Repeat the records below word for word, but start at the line that contains "of the networks.", stop after the last line, and include nothing else.

Entries taken from a collection
--*--

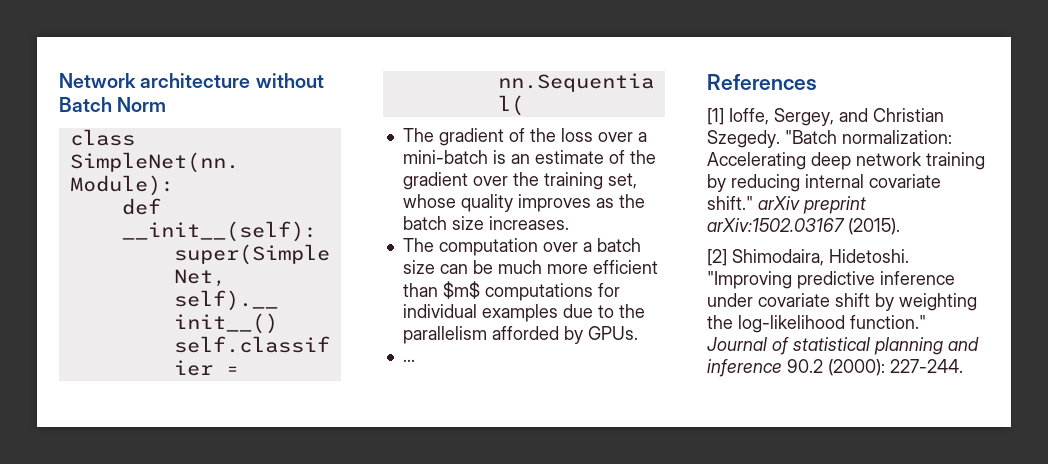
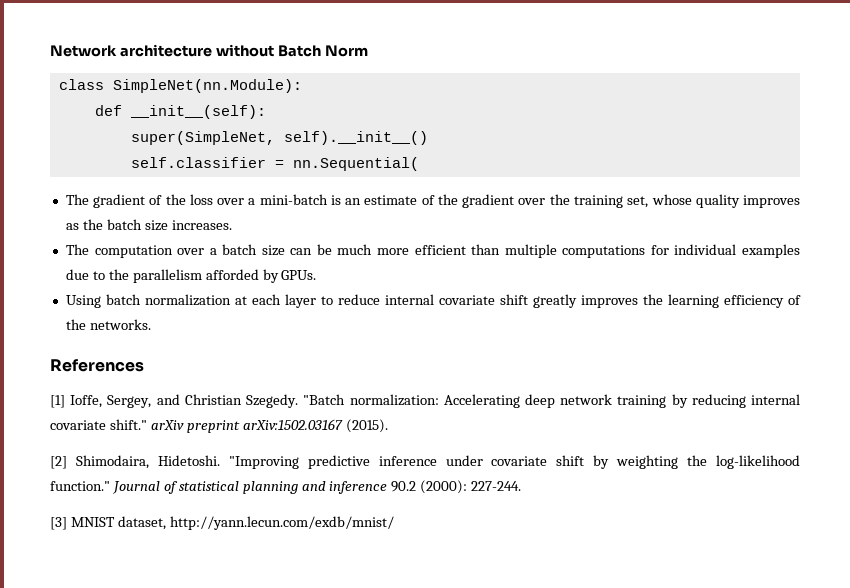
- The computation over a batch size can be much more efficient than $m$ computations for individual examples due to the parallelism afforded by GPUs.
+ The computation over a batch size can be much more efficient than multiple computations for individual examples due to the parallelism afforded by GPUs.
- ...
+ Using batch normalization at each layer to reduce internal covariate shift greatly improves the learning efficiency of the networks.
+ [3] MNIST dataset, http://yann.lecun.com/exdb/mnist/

--*--

• [RESPONSE TO THIS TASK]:
+ Using batch normalization at each layer to reduce internal covariate shift greatly improves the learning efficiency of the networks.
+ [3] MNIST dataset, http://yann.lecun.com/exdb/mnist/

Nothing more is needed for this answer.